Consider a shared library in one package and an extension to this library in a different package. As soon as the library becomes M-A:same, it can be installed for multiple architectures simultaneously. To extend the library, the extension must be available for the same architectures as is the library. Currently there is no way to express this condition to dpkg. The issue comes in two flavours.

LD_PRELOAD

It is possible to change the behaviour of the C library by exporting the LD_PRELOAD environment variable. A package that uses this technique usually has a shared library and a shell script that sets up LD_PRELOAD to point to its library. A user installing such a packages would expect it to work in a multiarch environment. That means that the shared library should be available in all the architectures the user uses. Currently, such packages are only installed for the native architecture (by default) and are not available for foreign architectures. As of this writing, the only tool that can be used on foreign architectures at all is fakechroot, because it depends on a M-A:same libfakechroot. A user can install libfakechroot for multiple architectures, but this does not happen automatically.

Usually there is no dependency relation between any of these tools and the programs whose behaviour is changed.

Affected packages:

Library plugin

A shared library may provide an interface for extension by loading further libraries during runtime. Two examples for this technique are PAM and NSS. PAM modules are loaded dynamically into programs that use libpam for authenticating users. NSS modules are loaded dynamically into programs that use the C library for name or user resolution. In both cases, programs link against libpam0g or libc6 which are both M-A:same. Neither usually express any dependency relation on the modules, so it is possible that the modularized library is installed for multiple architectures, but the configured extension modules are not installed.

Usually there is no dependency relation between these plugins and programs that are affected by linking libpam0g or libc6.

Affected packages:

TODO: update numbers against sid

Interpreter issue

Interpreted languages such as Perl or Python can be extended with architecture dependent as well as architecture independent modules that may interact with each other. This case was envisaged when the current multiarch specification was written. The idea was that executable interpreters should be marked with M-A:allowed. Architecture independent modules or libraries are considered to have a special "native" architecture (the architecture of dpkg). This means that installing an architecture independent module and a foreign interpreter (a non-native architecture) is impossible. Marking the dependency of those modules on the interpreter with the :any is only possible for a subset of modules.

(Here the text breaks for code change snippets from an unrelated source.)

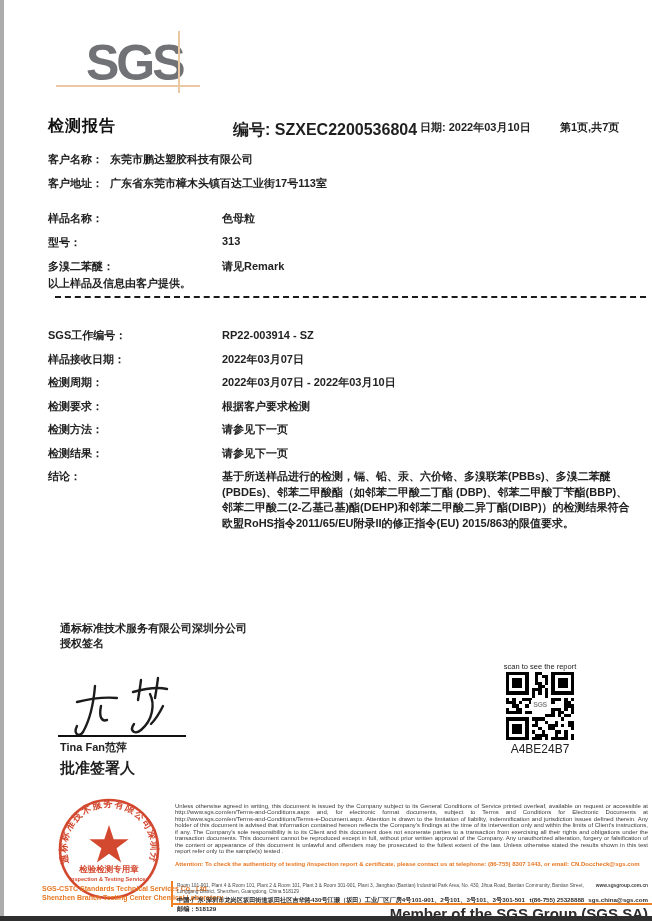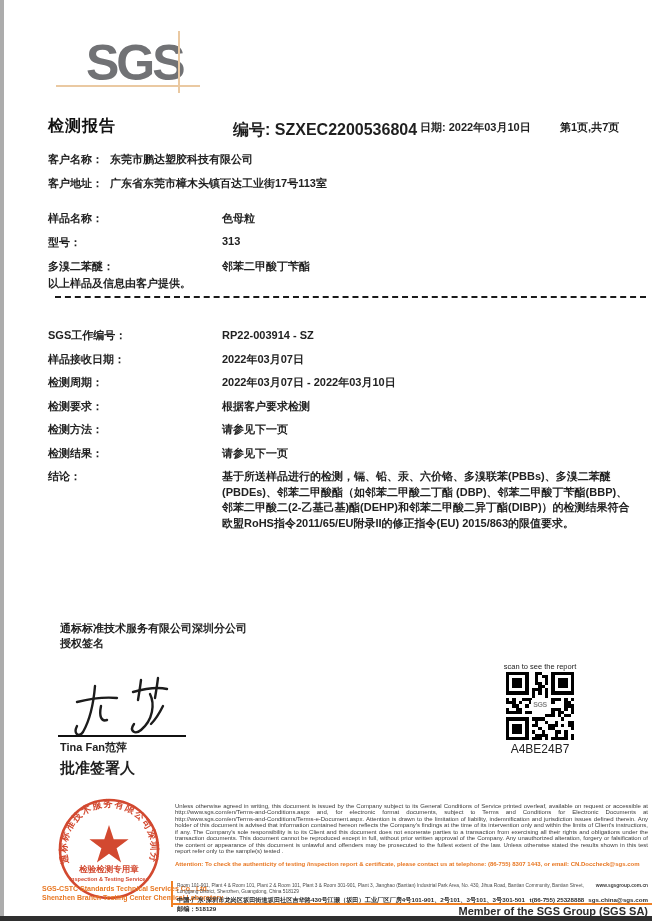--- a/index.html
+++ b/index.html
@@ -112,7 +112,7 @@
     </div>
     <div class="row">
       <span class="lbl">多溴二苯醚：</span>
-      <span class="val">邻苯二甲酸丁苄酯</span>
+      <span class="val">请见Remark</span>
     </div>
   </div>
   <div class="sample-note">以上样品及信息由客户提供。</div>

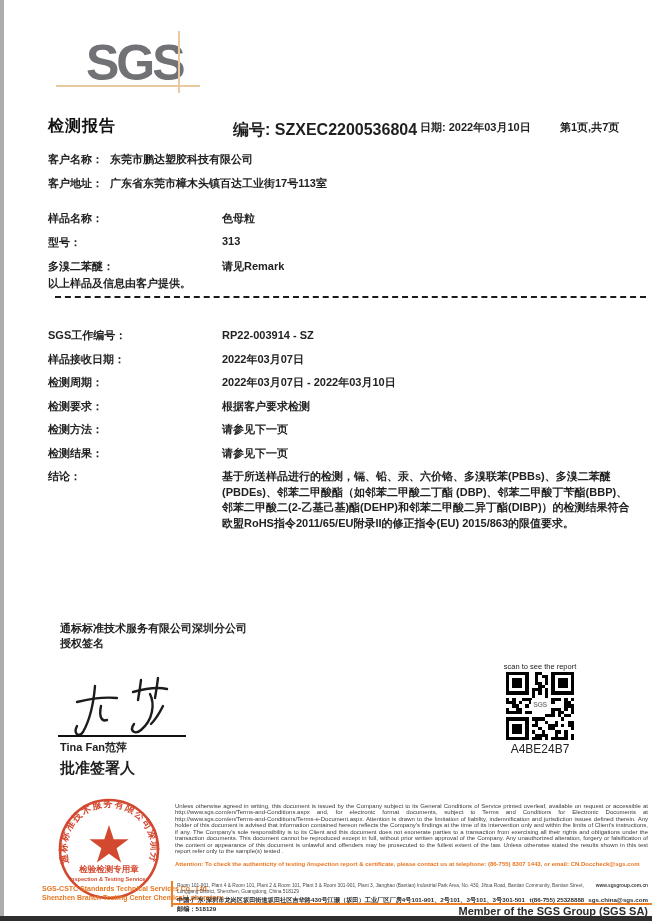--- a/index.html
+++ b/index.html
@@ -70,7 +70,7 @@
   .addr-line2 .tel { flex:none; margin-left:4px; }
   .addr-line2 .mail { flex:none; margin-left:4px; }
   .footer-hline { position:absolute; left:172px; top:903px; width:480px; height:2px; background:#f08024; }
-  .member { position:absolute; left:0; top:905px; width:648px; text-align:right; font-size:11px; color:#2d2d2d; font-weight:600; }
+  .member { position:absolute; left:0; top:905px; width:648px; text-align:right; font-size:15px; color:#2d2d2d; font-weight:600; }
 </style>
 </head>
 <body>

Once a module needs both an interpreter and an architecture specific extension to the interpreter it must ensure than the two architectures match. This is not possible with the current specification. In general installing an interpreter in a foreign architecture is currently not possible.

The situation with embedded interpreters is worse. They are loaded into other programs as shared libraries. Being libraries they are marked with M-A:same. When using both an embedded interpreter and an architecture specific interpreter extension, it now depends on the availability of both for the desired architecture. In general installing an embedded interpreter for a foreign architecture currently results in the relevant extensions not being available even though dependencies are satisfied.

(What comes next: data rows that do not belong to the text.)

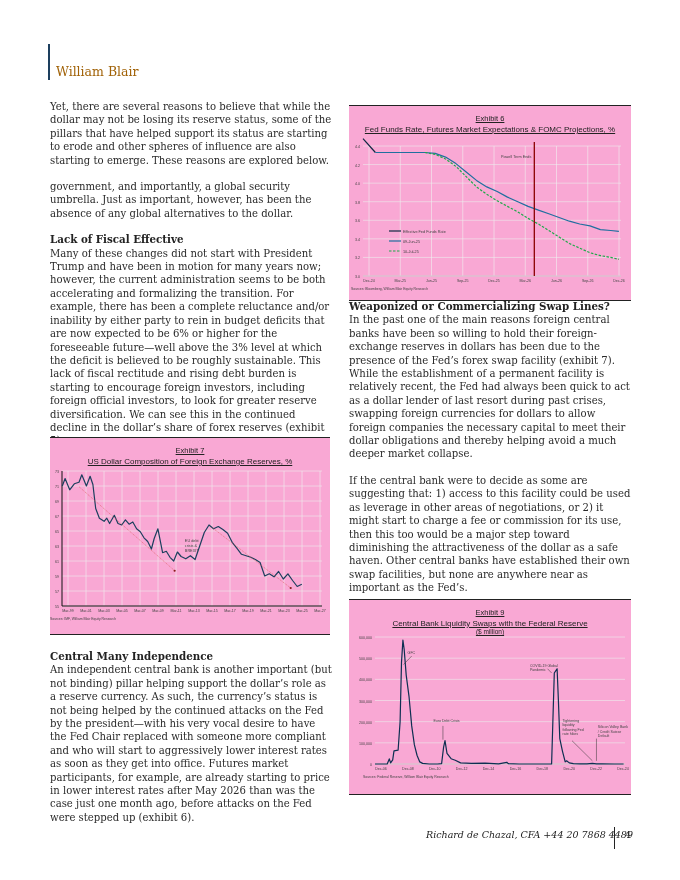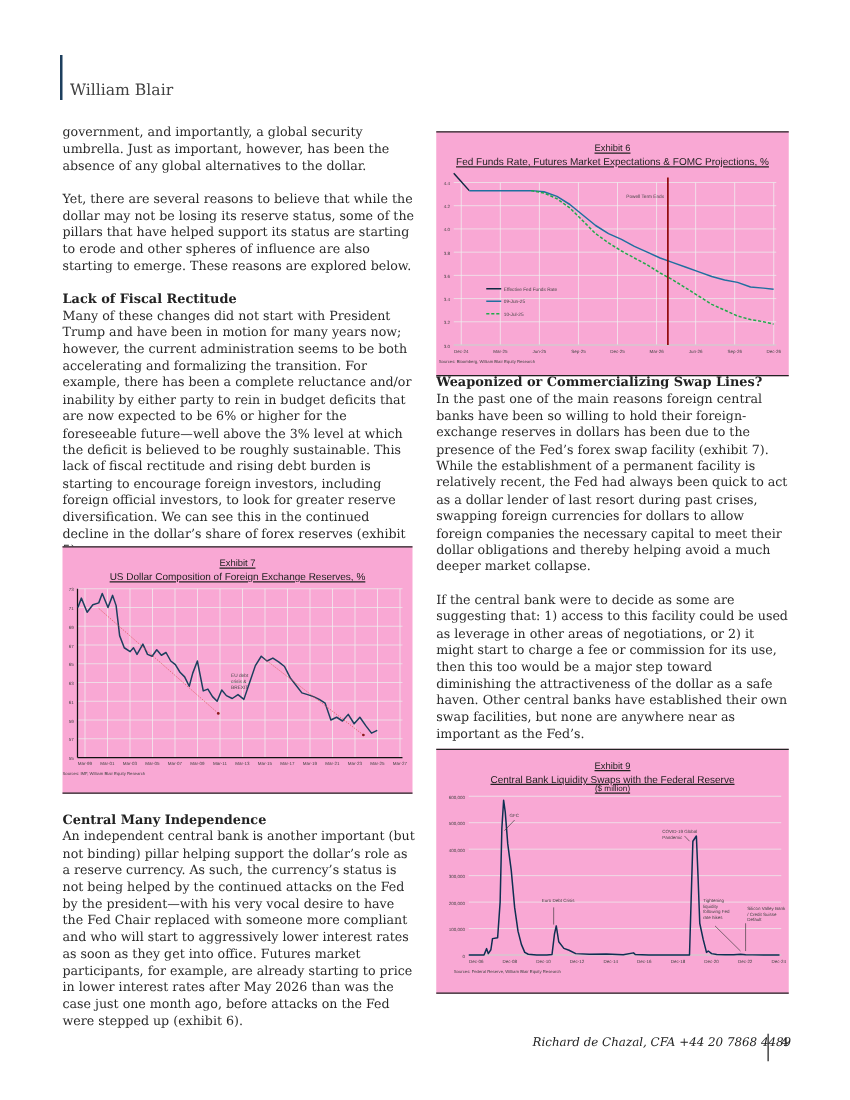--- a/index.html
+++ b/index.html
@@ -6,7 +6,7 @@
   body { width: 680px; height: 880px; position: relative; overflow: hidden;
          font-family: "DejaVu Serif", "Liberation Serif", serif; color: #222; }
   .brand-bar { position: absolute; left: 48px; top: 44px; width: 1.5px; height: 36px; background: #1d3f5e; }
-  .brand { position: absolute; left: 56px; top: 64px; font-size: 12.5px; color: #404040;
+  .brand { position: absolute; left: 56px; top: 64px; font-size: 12.5px; color: #a16207;
            font-family: "DejaVu Serif", serif; }
   .col { position: absolute; font-size: 10.1px; line-height: 13.4px; color: #2a2a2a; }
   .col p { margin: 0 0 13px 0; text-align: left; }

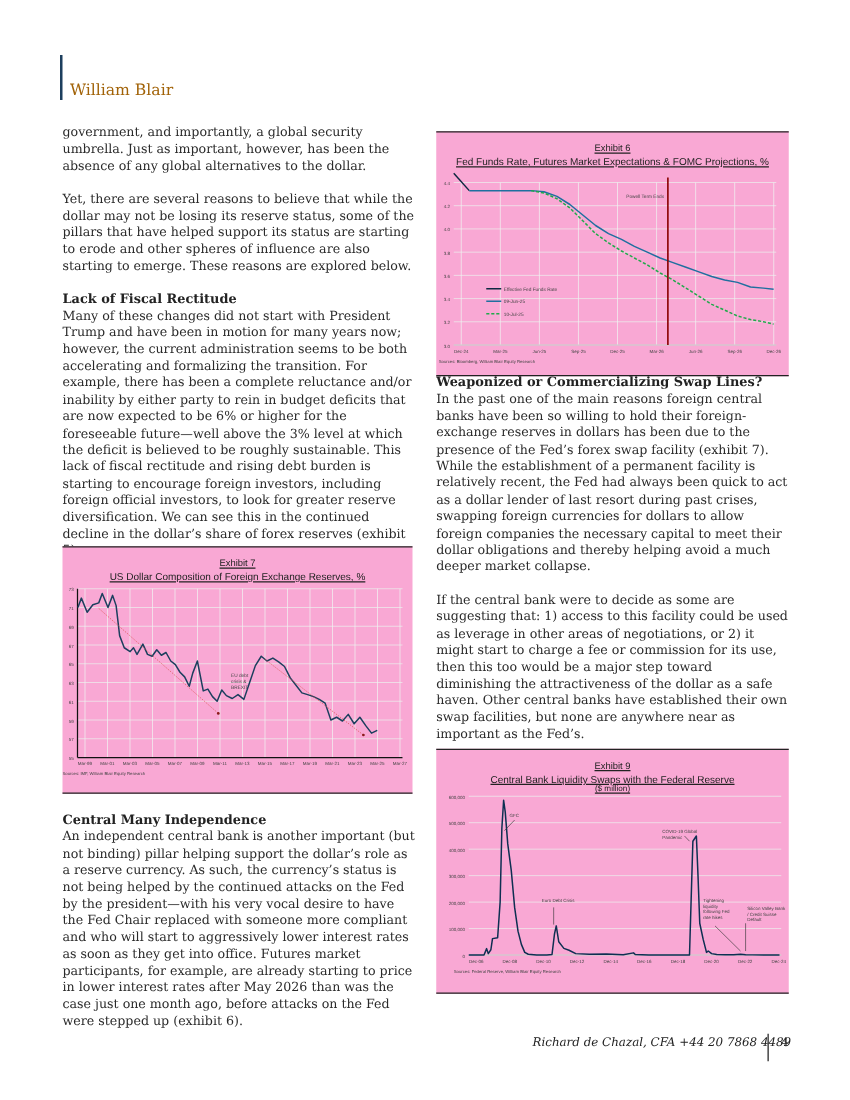--- a/index.html
+++ b/index.html
@@ -36,8 +36,8 @@
 <div class="brand">William Blair</div>
 
 <div id="left" class="col">
+  <p>Yet, there are several reasons to believe that while the dollar may not be losing its reserve status, some of the pillars that have helped support its status are starting to erode and other spheres of influence are also starting to emerge. These reasons are explored below.</p>
   <p>government, and importantly, a global security umbrella. Just as important, however, has been the absence of any global alternatives to the dollar.</p>
-  <p>Yet, there are several reasons to believe that while the dollar may not be losing its reserve status, some of the pillars that have helped support its status are starting to erode and other spheres of influence are also starting to emerge. These reasons are explored below.</p>
   <h3>Lack of Fiscal Rectitude</h3>
   <p>Many of these changes did not start with President Trump and have been in motion for many years now; however, the current administration seems to be both accelerating and formalizing the transition. For example, there has been a complete reluctance and/or inability by either party to rein in budget deficits that are now expected to be 6% or higher for the foreseeable future—well above the 3% level at which the deficit is believed to be roughly sustainable. This lack of fiscal rectitude and rising debt burden is starting to encourage foreign investors, including foreign official investors, to look for greater reserve diversification. We can see this in the continued decline in the dollar’s share of forex reserves (exhibit 5).</p>
 </div>

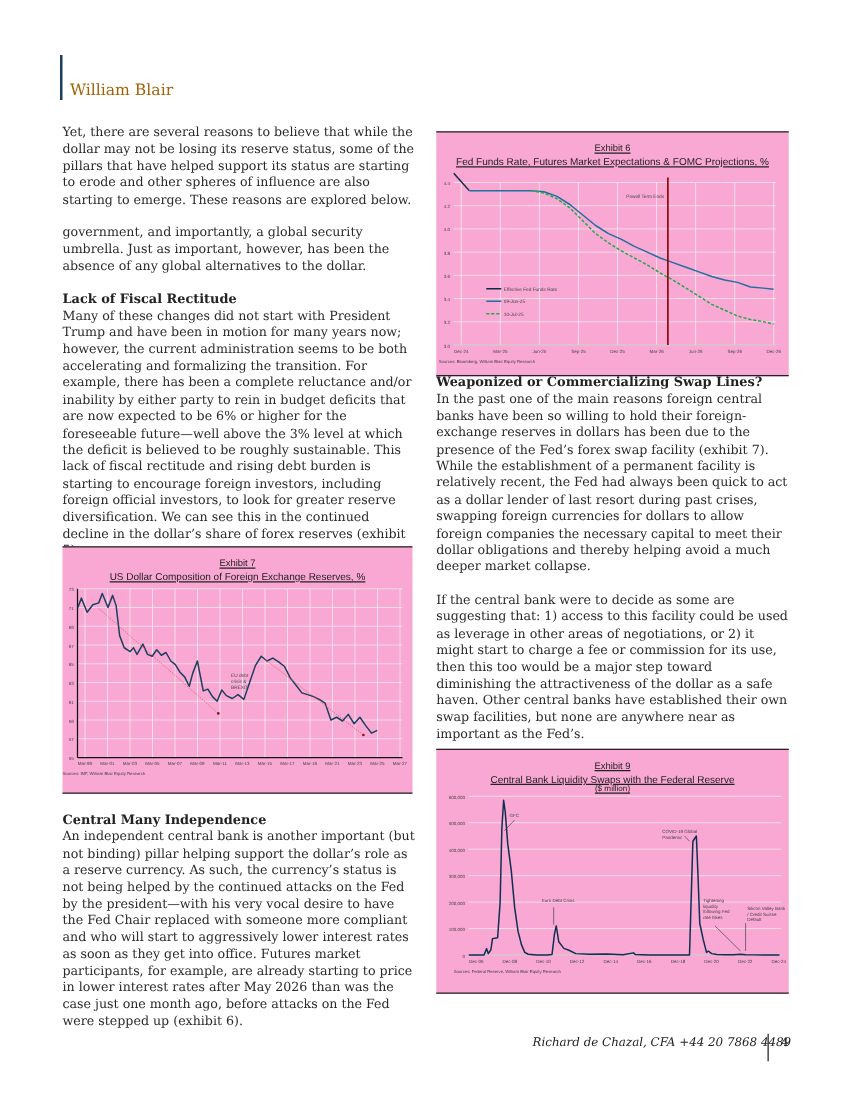--- a/index.html
+++ b/index.html
@@ -38,7 +38,7 @@
 <div id="left" class="col">
   <p>Yet, there are several reasons to believe that while the dollar may not be losing its reserve status, some of the pillars that have helped support its status are starting to erode and other spheres of influence are also starting to emerge. These reasons are explored below.</p>
   <p>government, and importantly, a global security umbrella. Just as important, however, has been the absence of any global alternatives to the dollar.</p>
-  <h3>Lack of Fiscal Rectitude</h3>
+  <h3>Lack of Fiscal Effective</h3>
   <p>Many of these changes did not start with President Trump and have been in motion for many years now; however, the current administration seems to be both accelerating and formalizing the transition. For example, there has been a complete reluctance and/or inability by either party to rein in budget deficits that are now expected to be 6% or higher for the foreseeable future—well above the 3% level at which the deficit is believed to be roughly sustainable. This lack of fiscal rectitude and rising debt burden is starting to encourage foreign investors, including foreign official investors, to look for greater reserve diversification. We can see this in the continued decline in the dollar’s share of forex reserves (exhibit 5).</p>
 </div>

A good explanation of the issues including examples given by Guillem Jover. Essentially the usability of an architecture independent module on a particular architecture depends on the availability of all of its recursive dependencies in that architecture. This restriction currently cannot be expressed to the dependency system. The current specification says that all architecture independent modules should be treated as if they had the native architecture.

Affected packages: See http://people.debian.org/~helmutg/multiarch_interpreter.html

Note that not all languages mentioned as affected above can be embedded, but at least Perl, Python and Ruby can. A lower bound on the number of affected packages therefore is ~280.

In all of these cases, there is a dependency path starting in one of the affected architecture independent modules, passing an architecture dependent module, and ending in an interpreter package.

Solutions

The solutions presented here are roughly ordered by ascending complexity.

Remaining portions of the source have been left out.